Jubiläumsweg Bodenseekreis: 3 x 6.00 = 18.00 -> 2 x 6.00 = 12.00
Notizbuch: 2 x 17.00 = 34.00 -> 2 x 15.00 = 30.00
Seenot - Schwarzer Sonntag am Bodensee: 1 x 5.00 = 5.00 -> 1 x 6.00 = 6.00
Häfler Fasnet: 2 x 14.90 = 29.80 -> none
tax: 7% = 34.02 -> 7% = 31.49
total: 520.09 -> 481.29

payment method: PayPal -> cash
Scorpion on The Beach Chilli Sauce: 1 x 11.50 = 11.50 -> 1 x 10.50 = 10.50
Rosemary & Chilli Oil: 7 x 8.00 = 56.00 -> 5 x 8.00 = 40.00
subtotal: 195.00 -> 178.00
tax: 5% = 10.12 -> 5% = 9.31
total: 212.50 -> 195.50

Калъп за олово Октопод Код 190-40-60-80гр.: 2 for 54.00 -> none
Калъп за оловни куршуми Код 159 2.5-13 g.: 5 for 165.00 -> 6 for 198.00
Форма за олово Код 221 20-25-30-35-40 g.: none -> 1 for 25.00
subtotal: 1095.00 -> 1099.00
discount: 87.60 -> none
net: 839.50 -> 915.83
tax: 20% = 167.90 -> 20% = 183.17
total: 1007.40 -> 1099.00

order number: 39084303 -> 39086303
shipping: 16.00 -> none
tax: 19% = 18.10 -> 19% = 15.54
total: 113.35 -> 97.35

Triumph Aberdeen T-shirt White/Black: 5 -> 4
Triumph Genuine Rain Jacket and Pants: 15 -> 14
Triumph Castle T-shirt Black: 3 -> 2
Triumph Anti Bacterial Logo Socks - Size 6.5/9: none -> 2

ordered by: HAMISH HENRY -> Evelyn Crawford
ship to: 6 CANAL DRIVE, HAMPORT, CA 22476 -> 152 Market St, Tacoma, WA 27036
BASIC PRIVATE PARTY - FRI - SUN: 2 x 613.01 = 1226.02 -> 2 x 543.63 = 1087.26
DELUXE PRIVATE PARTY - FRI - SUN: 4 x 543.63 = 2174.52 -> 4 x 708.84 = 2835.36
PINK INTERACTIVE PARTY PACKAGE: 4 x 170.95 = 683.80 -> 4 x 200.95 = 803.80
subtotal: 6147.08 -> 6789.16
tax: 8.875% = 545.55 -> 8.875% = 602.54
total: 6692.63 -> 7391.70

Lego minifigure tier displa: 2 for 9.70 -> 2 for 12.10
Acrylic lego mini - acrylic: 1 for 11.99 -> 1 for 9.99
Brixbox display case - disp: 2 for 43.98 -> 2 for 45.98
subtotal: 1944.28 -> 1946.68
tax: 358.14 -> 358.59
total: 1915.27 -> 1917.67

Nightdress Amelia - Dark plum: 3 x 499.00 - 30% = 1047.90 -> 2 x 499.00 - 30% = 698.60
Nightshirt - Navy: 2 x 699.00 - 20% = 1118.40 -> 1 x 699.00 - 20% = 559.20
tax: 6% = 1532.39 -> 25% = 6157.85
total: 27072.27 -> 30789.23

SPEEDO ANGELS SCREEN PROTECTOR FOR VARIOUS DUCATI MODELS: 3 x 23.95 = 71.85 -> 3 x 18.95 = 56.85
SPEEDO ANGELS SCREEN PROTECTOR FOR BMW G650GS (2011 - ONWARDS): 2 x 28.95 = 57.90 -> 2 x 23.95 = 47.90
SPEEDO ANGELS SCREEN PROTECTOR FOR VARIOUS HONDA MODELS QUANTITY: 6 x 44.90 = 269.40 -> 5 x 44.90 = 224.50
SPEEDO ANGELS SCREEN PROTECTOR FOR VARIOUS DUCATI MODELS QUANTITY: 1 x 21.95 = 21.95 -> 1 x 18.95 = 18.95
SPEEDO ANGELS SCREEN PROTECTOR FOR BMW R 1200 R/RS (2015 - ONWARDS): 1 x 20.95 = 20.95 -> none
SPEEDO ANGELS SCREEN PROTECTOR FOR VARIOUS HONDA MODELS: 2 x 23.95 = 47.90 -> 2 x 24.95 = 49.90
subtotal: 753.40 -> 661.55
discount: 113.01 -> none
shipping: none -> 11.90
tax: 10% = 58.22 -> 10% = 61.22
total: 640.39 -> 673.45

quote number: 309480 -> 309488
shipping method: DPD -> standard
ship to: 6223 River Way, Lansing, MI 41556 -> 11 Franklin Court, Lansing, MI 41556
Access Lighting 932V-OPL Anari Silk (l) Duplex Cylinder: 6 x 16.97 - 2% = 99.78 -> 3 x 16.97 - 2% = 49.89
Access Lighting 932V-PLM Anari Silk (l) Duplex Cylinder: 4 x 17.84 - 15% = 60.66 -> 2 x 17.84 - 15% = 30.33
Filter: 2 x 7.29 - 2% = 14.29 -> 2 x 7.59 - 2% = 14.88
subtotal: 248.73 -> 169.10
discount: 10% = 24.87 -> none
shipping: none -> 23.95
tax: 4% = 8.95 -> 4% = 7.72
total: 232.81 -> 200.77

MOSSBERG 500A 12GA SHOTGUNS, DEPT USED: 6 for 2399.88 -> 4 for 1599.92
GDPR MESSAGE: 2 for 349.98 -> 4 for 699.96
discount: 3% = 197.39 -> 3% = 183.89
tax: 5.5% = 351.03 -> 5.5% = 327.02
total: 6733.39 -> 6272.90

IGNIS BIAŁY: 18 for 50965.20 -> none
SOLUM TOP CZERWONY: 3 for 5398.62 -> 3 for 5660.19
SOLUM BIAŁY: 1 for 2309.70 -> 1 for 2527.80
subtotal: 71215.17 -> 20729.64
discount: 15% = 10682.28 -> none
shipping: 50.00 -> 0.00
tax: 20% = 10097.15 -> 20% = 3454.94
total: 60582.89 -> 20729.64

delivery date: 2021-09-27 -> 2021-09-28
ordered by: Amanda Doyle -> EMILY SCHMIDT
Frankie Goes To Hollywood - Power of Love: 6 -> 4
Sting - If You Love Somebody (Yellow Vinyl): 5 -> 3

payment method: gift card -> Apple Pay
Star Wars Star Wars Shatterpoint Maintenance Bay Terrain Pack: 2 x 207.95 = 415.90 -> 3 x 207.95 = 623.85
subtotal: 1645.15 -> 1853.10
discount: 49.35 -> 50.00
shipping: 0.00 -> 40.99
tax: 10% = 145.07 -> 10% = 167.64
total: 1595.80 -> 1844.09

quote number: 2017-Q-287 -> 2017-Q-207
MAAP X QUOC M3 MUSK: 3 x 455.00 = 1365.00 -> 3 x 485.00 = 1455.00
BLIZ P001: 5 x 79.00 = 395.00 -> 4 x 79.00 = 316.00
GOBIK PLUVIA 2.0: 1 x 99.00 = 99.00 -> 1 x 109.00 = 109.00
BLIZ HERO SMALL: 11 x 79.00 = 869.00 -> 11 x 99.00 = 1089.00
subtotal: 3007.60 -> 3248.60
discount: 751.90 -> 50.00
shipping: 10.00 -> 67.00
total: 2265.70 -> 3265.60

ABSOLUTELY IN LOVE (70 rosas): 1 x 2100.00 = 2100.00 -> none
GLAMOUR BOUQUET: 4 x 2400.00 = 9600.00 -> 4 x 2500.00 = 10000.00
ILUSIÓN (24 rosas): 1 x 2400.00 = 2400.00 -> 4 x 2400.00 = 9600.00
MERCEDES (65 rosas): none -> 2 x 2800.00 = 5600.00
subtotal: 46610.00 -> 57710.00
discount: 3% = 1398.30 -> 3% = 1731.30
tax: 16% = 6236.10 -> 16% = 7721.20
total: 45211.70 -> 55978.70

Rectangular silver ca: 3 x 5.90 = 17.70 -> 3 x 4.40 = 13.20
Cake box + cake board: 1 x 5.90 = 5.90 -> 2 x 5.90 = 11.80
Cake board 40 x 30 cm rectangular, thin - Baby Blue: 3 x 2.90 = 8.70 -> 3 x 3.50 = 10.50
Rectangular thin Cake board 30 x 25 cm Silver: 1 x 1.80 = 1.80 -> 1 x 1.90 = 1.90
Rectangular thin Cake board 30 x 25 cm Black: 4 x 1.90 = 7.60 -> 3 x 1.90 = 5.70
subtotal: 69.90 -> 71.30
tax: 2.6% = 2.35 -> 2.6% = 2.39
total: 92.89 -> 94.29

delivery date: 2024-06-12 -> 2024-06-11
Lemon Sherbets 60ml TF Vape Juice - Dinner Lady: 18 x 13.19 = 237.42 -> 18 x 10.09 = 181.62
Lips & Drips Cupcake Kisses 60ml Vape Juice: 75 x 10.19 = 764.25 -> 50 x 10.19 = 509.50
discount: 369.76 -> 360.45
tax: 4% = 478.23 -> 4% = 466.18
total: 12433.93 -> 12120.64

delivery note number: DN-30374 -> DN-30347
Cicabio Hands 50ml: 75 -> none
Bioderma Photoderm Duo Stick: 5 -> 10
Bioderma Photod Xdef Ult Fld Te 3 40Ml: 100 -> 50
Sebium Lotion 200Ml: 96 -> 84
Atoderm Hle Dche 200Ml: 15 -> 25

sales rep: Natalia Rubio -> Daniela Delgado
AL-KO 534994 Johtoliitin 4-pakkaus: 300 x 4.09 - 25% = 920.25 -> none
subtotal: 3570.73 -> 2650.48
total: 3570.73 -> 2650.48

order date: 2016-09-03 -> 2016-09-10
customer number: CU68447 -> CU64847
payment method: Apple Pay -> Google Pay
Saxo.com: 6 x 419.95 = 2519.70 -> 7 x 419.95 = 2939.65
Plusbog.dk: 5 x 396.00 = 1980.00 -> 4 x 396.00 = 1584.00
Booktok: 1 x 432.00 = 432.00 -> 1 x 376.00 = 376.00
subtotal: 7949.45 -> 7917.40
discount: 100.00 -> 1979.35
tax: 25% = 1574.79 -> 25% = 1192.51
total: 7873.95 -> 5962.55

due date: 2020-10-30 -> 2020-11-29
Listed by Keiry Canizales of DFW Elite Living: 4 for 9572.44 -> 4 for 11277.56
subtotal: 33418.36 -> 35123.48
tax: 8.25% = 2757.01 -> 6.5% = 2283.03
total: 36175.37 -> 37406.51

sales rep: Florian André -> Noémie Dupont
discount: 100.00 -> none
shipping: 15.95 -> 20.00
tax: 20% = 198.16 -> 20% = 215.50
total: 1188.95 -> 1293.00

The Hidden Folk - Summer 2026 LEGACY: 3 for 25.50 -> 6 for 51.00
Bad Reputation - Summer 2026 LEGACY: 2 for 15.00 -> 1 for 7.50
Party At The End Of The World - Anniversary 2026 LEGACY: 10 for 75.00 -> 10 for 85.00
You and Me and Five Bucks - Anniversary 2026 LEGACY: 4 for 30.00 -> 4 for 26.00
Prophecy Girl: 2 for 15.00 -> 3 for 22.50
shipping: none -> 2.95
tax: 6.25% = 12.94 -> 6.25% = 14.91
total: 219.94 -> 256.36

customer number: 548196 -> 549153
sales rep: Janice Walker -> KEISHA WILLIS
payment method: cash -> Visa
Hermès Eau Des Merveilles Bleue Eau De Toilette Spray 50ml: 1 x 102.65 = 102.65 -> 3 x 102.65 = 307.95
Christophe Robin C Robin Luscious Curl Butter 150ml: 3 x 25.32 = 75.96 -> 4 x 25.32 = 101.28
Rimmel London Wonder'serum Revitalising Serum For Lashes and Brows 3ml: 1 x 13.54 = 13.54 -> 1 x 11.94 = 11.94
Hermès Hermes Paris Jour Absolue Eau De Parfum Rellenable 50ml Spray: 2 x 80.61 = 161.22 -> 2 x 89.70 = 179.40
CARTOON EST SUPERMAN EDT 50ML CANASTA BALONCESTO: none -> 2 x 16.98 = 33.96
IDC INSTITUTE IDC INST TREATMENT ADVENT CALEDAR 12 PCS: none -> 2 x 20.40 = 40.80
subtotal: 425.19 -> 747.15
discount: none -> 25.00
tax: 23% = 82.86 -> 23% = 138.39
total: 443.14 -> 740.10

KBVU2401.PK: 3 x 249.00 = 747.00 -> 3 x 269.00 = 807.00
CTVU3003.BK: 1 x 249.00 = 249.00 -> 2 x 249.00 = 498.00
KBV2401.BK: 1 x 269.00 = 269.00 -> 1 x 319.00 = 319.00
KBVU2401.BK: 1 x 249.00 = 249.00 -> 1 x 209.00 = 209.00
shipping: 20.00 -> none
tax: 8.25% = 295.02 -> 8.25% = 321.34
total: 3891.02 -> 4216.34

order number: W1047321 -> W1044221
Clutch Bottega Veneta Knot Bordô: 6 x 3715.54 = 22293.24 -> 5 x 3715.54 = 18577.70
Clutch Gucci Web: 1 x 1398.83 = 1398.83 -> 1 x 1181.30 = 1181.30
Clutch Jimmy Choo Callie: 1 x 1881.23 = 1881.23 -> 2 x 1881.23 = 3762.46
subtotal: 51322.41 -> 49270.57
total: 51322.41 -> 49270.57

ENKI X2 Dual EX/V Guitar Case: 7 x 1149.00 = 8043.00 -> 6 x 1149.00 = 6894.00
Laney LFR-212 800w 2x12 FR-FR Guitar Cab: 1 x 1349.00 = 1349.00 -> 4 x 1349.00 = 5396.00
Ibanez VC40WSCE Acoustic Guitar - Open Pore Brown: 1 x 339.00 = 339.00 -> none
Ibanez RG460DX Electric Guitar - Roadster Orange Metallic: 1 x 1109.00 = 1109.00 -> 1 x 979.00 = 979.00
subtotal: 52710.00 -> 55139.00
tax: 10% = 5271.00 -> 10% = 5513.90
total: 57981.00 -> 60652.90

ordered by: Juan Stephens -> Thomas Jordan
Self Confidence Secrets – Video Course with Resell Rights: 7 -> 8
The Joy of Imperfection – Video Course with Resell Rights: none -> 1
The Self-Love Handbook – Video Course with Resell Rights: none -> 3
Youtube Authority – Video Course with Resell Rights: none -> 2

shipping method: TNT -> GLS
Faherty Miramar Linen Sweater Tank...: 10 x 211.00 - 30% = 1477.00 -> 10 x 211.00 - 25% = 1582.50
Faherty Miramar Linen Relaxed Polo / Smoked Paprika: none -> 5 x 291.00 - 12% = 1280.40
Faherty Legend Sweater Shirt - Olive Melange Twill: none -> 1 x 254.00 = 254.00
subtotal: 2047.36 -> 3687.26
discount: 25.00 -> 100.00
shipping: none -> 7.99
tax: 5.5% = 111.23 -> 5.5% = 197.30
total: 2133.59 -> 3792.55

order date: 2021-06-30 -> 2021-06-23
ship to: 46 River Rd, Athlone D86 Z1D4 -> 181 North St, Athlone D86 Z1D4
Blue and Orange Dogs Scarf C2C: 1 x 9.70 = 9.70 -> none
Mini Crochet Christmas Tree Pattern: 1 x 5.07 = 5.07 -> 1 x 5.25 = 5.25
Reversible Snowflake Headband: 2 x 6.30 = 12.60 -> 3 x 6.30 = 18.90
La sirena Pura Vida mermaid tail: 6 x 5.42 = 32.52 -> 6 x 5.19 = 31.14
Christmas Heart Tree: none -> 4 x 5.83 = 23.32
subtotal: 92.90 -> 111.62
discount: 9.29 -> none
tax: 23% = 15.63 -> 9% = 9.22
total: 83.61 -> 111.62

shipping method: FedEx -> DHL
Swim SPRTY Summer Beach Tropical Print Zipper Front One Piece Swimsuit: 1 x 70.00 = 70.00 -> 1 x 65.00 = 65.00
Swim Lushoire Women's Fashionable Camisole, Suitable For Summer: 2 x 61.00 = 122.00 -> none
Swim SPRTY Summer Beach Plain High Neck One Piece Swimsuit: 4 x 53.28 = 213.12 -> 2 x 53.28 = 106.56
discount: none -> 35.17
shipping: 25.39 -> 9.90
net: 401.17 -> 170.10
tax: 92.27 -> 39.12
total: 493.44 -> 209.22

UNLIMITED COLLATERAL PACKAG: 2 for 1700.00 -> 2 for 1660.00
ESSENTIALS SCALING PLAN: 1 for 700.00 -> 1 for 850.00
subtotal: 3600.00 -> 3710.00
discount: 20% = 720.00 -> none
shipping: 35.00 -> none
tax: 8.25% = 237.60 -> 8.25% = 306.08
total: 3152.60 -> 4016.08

Assignment
Can you repeat, word for word, every line above from the one containing "ship to: 46" down to the one containing "total: 83.61 -> 111.62", including both?

Your response
ship to: 46 River Rd, Athlone D86 Z1D4 -> 181 North St, Athlone D86 Z1D4
Blue and Orange Dogs Scarf C2C: 1 x 9.70 = 9.70 -> none
Mini Crochet Christmas Tree Pattern: 1 x 5.07 = 5.07 -> 1 x 5.25 = 5.25
Reversible Snowflake Headband: 2 x 6.30 = 12.60 -> 3 x 6.30 = 18.90
La sirena Pura Vida mermaid tail: 6 x 5.42 = 32.52 -> 6 x 5.19 = 31.14
Christmas Heart Tree: none -> 4 x 5.83 = 23.32
subtotal: 92.90 -> 111.62
discount: 9.29 -> none
tax: 23% = 15.63 -> 9% = 9.22
total: 83.61 -> 111.62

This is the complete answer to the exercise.